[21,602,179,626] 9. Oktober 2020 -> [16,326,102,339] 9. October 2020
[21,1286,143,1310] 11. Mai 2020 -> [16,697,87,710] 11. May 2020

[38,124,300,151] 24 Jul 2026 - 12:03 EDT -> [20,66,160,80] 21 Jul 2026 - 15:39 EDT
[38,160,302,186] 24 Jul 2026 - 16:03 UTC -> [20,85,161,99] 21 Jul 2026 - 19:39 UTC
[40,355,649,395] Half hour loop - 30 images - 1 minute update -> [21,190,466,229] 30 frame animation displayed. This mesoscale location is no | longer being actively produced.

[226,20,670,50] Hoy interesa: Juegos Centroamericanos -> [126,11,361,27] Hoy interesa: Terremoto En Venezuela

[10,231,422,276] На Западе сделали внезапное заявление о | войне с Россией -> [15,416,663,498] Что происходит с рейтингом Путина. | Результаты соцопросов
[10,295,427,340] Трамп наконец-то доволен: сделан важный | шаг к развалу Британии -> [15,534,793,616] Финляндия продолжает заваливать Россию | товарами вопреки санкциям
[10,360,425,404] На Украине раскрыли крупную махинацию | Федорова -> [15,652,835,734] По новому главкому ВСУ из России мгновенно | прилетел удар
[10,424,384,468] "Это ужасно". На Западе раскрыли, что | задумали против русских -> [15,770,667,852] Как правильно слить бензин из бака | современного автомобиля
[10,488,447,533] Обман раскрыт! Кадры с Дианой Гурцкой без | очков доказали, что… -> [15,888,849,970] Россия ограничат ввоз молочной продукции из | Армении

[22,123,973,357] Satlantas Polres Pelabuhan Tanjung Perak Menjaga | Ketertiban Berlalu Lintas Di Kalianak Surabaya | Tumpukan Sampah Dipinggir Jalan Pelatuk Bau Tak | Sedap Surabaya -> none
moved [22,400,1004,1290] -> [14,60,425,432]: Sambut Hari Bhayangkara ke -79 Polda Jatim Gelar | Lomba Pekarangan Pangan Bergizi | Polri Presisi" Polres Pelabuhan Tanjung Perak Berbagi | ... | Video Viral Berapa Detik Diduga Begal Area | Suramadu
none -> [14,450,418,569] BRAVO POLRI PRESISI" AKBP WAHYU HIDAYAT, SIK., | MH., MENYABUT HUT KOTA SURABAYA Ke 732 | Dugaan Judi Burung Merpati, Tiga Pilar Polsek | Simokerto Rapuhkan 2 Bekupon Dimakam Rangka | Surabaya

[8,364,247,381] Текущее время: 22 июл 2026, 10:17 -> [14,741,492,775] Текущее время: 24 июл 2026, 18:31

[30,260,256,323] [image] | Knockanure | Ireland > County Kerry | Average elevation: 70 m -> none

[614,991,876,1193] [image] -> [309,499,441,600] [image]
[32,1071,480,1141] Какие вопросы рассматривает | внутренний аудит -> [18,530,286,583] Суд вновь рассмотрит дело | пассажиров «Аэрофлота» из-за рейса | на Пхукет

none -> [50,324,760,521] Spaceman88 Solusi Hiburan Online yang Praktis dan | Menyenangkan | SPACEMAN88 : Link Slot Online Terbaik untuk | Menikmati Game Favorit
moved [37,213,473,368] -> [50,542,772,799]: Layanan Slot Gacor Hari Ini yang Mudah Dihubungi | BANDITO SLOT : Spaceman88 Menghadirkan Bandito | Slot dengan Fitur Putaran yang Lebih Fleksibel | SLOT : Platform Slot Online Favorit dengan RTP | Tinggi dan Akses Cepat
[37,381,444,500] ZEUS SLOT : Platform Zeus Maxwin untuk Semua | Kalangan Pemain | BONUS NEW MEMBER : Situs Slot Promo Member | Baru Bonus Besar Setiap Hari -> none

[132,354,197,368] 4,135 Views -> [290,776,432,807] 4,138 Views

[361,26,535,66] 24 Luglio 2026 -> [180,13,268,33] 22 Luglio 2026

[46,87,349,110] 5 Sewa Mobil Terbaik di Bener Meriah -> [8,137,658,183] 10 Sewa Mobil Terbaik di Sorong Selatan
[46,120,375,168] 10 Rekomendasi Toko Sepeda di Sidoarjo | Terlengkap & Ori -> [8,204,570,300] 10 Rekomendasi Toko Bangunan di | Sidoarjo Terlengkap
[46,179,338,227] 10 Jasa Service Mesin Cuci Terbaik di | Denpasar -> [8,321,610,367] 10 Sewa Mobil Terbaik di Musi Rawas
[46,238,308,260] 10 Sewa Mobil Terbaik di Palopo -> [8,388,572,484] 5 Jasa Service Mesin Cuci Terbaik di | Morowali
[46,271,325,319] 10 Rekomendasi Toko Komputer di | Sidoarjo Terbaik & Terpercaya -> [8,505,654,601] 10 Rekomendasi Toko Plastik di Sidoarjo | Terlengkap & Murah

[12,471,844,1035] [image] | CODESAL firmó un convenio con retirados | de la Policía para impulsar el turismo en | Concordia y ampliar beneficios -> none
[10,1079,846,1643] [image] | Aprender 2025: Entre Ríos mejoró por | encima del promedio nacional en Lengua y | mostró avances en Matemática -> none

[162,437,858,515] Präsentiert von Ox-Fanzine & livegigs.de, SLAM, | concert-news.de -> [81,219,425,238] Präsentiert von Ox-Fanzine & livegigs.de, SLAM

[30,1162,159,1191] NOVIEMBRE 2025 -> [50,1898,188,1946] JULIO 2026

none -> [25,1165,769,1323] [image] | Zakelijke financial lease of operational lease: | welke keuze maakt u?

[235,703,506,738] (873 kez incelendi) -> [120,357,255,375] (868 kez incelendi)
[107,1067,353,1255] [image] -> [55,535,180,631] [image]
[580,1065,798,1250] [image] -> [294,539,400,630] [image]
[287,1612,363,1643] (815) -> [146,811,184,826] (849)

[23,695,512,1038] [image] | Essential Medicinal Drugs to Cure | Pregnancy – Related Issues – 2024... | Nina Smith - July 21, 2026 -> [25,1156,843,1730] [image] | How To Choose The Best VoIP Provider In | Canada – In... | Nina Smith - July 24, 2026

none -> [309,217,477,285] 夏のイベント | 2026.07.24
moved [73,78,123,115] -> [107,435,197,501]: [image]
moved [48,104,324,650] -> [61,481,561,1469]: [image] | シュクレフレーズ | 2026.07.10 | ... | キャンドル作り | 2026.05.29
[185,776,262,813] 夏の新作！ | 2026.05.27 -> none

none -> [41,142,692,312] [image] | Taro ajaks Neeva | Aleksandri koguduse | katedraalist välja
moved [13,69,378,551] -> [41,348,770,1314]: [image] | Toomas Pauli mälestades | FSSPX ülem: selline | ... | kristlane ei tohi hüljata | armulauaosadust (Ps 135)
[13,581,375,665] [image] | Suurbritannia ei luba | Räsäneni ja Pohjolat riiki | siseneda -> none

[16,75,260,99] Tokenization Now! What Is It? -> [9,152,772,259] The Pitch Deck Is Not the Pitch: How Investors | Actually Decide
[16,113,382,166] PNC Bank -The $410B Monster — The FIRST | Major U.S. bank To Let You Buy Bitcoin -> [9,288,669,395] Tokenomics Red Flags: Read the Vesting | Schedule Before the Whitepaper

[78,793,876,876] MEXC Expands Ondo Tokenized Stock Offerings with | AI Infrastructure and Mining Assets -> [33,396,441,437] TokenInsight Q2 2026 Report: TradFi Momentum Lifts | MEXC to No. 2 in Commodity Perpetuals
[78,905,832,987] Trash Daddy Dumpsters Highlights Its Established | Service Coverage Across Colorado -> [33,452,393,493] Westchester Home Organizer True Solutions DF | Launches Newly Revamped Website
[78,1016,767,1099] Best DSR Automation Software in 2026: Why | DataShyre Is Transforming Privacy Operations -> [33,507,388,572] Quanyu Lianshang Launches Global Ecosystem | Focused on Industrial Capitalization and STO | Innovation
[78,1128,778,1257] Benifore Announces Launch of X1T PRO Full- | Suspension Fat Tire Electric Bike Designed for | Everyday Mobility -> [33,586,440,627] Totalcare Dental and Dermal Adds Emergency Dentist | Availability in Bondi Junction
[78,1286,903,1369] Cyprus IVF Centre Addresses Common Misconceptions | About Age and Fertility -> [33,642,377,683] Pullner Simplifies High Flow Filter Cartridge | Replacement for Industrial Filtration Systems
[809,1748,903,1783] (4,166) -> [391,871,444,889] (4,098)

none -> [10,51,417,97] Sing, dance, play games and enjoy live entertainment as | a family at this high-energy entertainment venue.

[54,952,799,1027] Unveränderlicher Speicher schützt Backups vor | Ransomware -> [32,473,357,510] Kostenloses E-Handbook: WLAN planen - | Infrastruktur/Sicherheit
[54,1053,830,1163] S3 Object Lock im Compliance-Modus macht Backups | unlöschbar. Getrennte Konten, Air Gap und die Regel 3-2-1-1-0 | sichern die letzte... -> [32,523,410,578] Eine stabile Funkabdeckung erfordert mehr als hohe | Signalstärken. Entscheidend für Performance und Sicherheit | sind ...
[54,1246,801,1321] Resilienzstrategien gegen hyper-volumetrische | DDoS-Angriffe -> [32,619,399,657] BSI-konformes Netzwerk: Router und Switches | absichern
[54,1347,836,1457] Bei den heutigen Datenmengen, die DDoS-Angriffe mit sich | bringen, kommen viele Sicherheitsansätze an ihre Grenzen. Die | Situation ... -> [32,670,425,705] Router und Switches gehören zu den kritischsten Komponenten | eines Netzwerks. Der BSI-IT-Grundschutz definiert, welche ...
---
*ACTIVITY*: Go back to the listing above. Copy word for word the lines from the one with "[46,120,375,168] 10 Rekomendasi" through the one with "[13,581,375,665] [image] |", and nothing more.

*ANSWER SECTION*:
[46,120,375,168] 10 Rekomendasi Toko Sepeda di Sidoarjo | Terlengkap & Ori -> [8,204,570,300] 10 Rekomendasi Toko Bangunan di | Sidoarjo Terlengkap
[46,179,338,227] 10 Jasa Service Mesin Cuci Terbaik di | Denpasar -> [8,321,610,367] 10 Sewa Mobil Terbaik di Musi Rawas
[46,238,308,260] 10 Sewa Mobil Terbaik di Palopo -> [8,388,572,484] 5 Jasa Service Mesin Cuci Terbaik di | Morowali
[46,271,325,319] 10 Rekomendasi Toko Komputer di | Sidoarjo Terbaik & Terpercaya -> [8,505,654,601] 10 Rekomendasi Toko Plastik di Sidoarjo | Terlengkap & Murah

[12,471,844,1035] [image] | CODESAL firmó un convenio con retirados | de la Policía para impulsar el turismo en | Concordia y ampliar beneficios -> none
[10,1079,846,1643] [image] | Aprender 2025: Entre Ríos mejoró por | encima del promedio nacional en Lengua y | mostró avances en Matemática -> none

[162,437,858,515] Präsentiert von Ox-Fanzine & livegigs.de, SLAM, | concert-news.de -> [81,219,425,238] Präsentiert von Ox-Fanzine & livegigs.de, SLAM

[30,1162,159,1191] NOVIEMBRE 2025 -> [50,1898,188,1946] JULIO 2026

none -> [25,1165,769,1323] [image] | Zakelijke financial lease of operational lease: | welke keuze maakt u?

[235,703,506,738] (873 kez incelendi) -> [120,357,255,375] (868 kez incelendi)
[107,1067,353,1255] [image] -> [55,535,180,631] [image]
[580,1065,798,1250] [image] -> [294,539,400,630] [image]
[287,1612,363,1643] (815) -> [146,811,184,826] (849)

[23,695,512,1038] [image] | Essential Medicinal Drugs to Cure | Pregnancy – Related Issues – 2024... | Nina Smith - July 21, 2026 -> [25,1156,843,1730] [image] | How To Choose The Best VoIP Provider In | Canada – In... | Nina Smith - July 24, 2026

none -> [309,217,477,285] 夏のイベント | 2026.07.24
moved [73,78,123,115] -> [107,435,197,501]: [image]
moved [48,104,324,650] -> [61,481,561,1469]: [image] | シュクレフレーズ | 2026.07.10 | ... | キャンドル作り | 2026.05.29
[185,776,262,813] 夏の新作！ | 2026.05.27 -> none

none -> [41,142,692,312] [image] | Taro ajaks Neeva | Aleksandri koguduse | katedraalist välja
moved [13,69,378,551] -> [41,348,770,1314]: [image] | Toomas Pauli mälestades | FSSPX ülem: selline | ... | kristlane ei tohi hüljata | armulauaosadust (Ps 135)
[13,581,375,665] [image] | Suurbritannia ei luba | Räsäneni ja Pohjolat riiki | siseneda -> none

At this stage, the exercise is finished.